2.2.6. Definisi AQL dalam Berbagai Standar Militer
Dalam standar ABC, AQL (Acceptable Quality Level) didefinisikan sebagai
berikut : “AQL adalah maksimum persen yang cacat (jumlah maksimum
kecacatan per seratus unit) yang untuk keperluan pemeriksaan penarikan sampel,
dapat dianggap memadai sebagai rata-rata proses”.
Dengan penambahan acuan terhadap kecacatan per seratus unit, ini akan konsisten
dengan definisi yang diberikan dalam tabel-tabel asli Army Ordnance pada tahun
20
1942. Juga identik dengan definisi yang digunakan dalam standar American
Society for Quality Control.
Akan tetapi, ada juga definisi-definisi AQL lainnya yang digunakan.
JAN_STD_105 mendefinisikan AQL sebagai berikut : “Persentase butir yang
cacat dalam lot pemeriksaan sedemikan sehingga rencana penarikan sampel akan
menyebabkan 95% penerimaan dari lot pemeriksaan yang diserahkan yang
mengandung persentase butir yang cacat itu”.
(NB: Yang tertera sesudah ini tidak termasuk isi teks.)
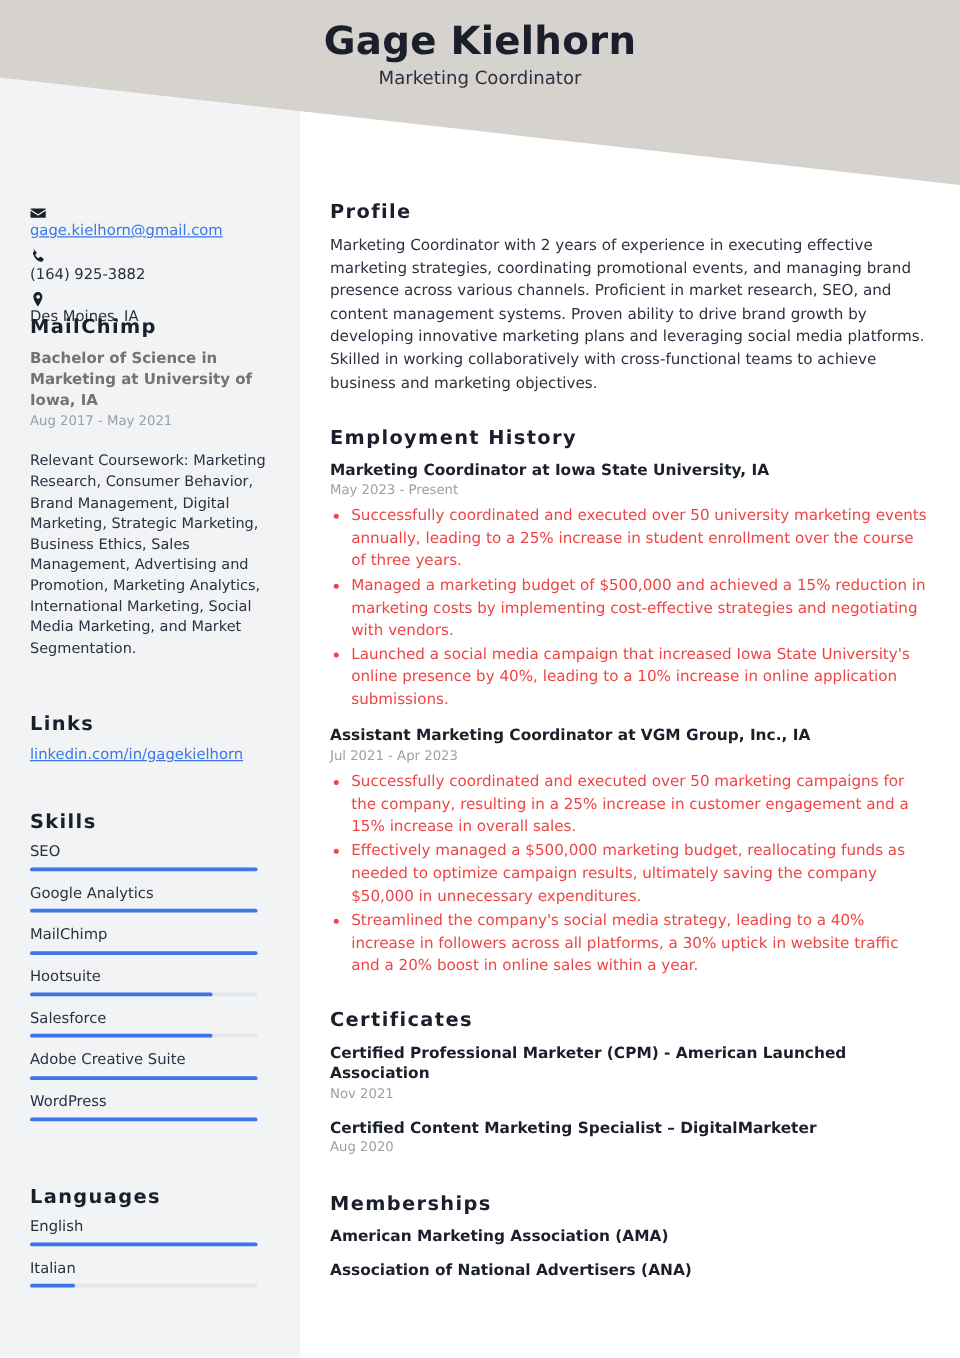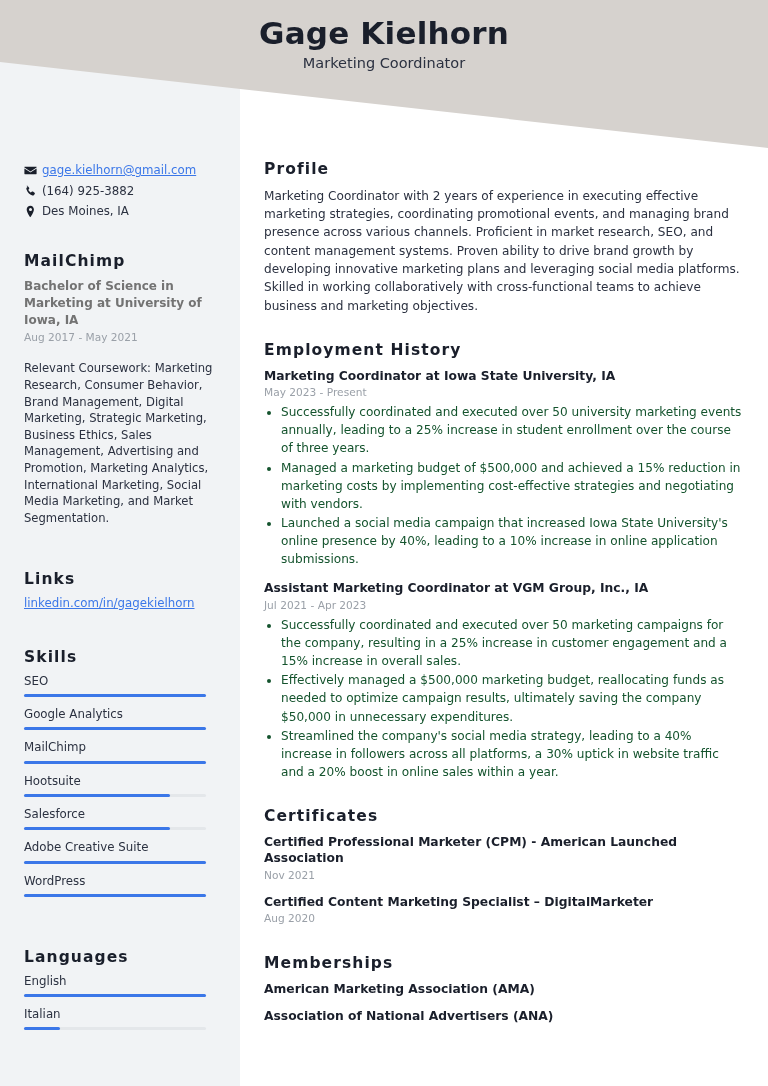--- a/index.html
+++ b/index.html
@@ -30,7 +30,7 @@
   
   .sidebar{position:absolute;left:0;top:0;width:240px;height:1086px;padding:0 24px 0 24px;box-sizing:border-box;}
   .contact{position:absolute;left:24px;top:163px;width:196px;}
-  .contact-row{display:flex;align-items:flex-start;margin-bottom:6px;line-height:1.25;}
+  .contact-row{display:flex;align-items:flex-start;margin-bottom:6px;line-height:1.25;flex-direction:column;}
   .c-icon{width:18px;min-width:18px;display:flex;align-items:center;justify-content:flex-start;padding-top:1px;}
   .c-icon svg{display:block;}
   .c-text{font-size:11.8px;color:#2b3140;}

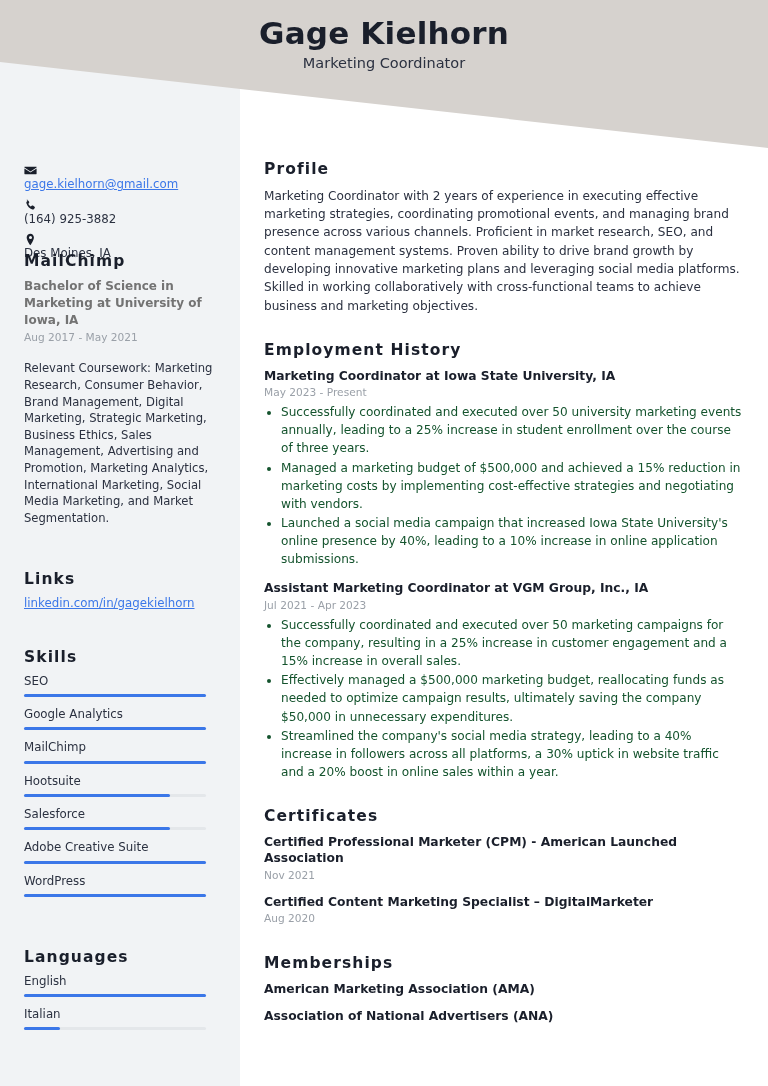--- a/index.html
+++ b/index.html
@@ -65,7 +65,7 @@
   .entry-title{font-size:12.3px;font-weight:700;color:#1a1f2b;line-height:1.35;}
   .entry-date{font-size:10.6px;color:#9aa0a8;margin-top:2px;line-height:1.3;}
   ul.bullets{margin:3px 0 0 0;padding-left:17px;}
-  ul.bullets li{font-size:12.1px;color:#14532d;line-height:1.5;margin-bottom:1px;}
+  ul.bullets li{font-size:12.1px;color:#ef4444;line-height:1.5;margin-bottom:1px;}
   .section{margin-bottom:0;}
   .cert{margin-top:11px;}
   .cert:first-of-type{margin-top:0;}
MIL_STD_105 A dan 105 B berisi definisi sebagai berikut : “Taraf Mutu Dapat
Diterima (AQL) adalah nilai nominal yang dinyatakan dalam persen yang cacat
atau kecacatan perseratus unit yang manapun dapat diterapkan, yang ditetapkan
untuk sekelompok kecacatan tertentu dari satu produk”. Definisi yang serupa
tetapi sedikit berbeda muncul dalam MIL_STD_105 C.
Definisi asli, yang dipakai kembali untuk standar ABC, lebih unggul karena
menjelaskan dengan sangat baik apa implikasinya bila suatu nilai AQL dipilih
untuk setiap sistem AQL.
2.2.7. Perhitungan Rata-rata Proses
Sebagian besar sistem AQL memerlukan dugaan formal rata-rata proses yang
terakhir (kebanyakan berasal dari sampel dari kesepuluh lot yang terakhir) untuk
mengarahkan keputusan-keputusan mengenai peralihan ke dan dari pemeriksaan
yang diperketat, normal, dan longgar. Standar ABC telah menyederhanakan
aturan-aturan administratif mengenai pergeseran-pergeseran tersebut dan tidak
mengharuskan untuk menghitung dugaan rata-rata proses.
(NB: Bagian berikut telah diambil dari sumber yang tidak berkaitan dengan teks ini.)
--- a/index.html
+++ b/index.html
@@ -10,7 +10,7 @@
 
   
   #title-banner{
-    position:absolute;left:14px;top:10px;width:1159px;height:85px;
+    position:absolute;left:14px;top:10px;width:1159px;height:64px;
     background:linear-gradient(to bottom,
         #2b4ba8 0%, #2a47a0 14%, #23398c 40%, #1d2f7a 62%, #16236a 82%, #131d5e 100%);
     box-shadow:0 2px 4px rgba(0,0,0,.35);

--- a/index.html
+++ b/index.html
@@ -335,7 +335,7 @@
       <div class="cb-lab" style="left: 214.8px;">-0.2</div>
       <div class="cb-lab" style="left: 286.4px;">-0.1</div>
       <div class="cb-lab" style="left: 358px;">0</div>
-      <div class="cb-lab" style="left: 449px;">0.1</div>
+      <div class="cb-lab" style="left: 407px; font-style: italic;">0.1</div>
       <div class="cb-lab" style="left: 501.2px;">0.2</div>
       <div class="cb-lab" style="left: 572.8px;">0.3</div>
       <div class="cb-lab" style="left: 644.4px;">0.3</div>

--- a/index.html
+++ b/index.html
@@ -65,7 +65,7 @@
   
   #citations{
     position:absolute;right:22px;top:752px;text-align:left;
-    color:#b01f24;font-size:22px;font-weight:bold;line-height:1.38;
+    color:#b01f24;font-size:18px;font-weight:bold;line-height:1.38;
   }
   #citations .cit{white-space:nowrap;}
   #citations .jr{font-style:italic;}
Sekalipun demikian, merupakan ide yang baik untuk meminta penghitungan rata-
rata proses pada selang teratur. Diinginkan agar baik produsen maupun konsumen
mengetahui apakah mutu berada pada rata-rata, lebih baik atau lebih buruk
daripada AQL dan mengetahui apakah mutu nampaknya membaik atau
memburuk.
21
Rata-rata proses yang dihitung dari sederetan sampel tertentu hanyalah merupakan
jumlah keseluruhan unit yang cacat yang ditemukan dibagi dengan jumlah
keseluruhan unit yang diperiksa. Jika digunakan penarikan sampel tunggal, sudah
menjadi kebiasaan untuk memeriksa seluruh sampel dalam semua kasus walaupun
terkadang dapat ditemukan cukup banyak cacat yang dapat menyebabkan
penolakan sebuah lot sebelum semua unit sampel diperiksa. Kalau tidak, sampel
dari lot-lot yang ditolak tidak akan mendapat kesempatan untuk disertakan dalam
perhitungan rata-rata proses.
Dalam penarikan sampel rangkap dua, telah menjadi kebiasaan untuk
menggunakan hasil-hasil dari sampel pertama untuk rata-rata proses. Kalau tidak
demikian, lot-lot yang meminta lebih dari satu sampel cenderung untuk
memperoleh perhatian yang tidak semestinya dalam perhitungan.
2.2.8 Distribusi Probabilitas Poisson
Distribusi poisson merupakan perkiraan distribusi yang tepat dan dapat diterapkan
bukan saja hanya perkiraan, distribusi ini dapat digunakan sebagai distribusi yang
tepat apabila kejadian mempunyai banyak kesempatan untuk terjadi, tetapi
probabilitas terjadinya merupakan kesempatan dan kemungkinan.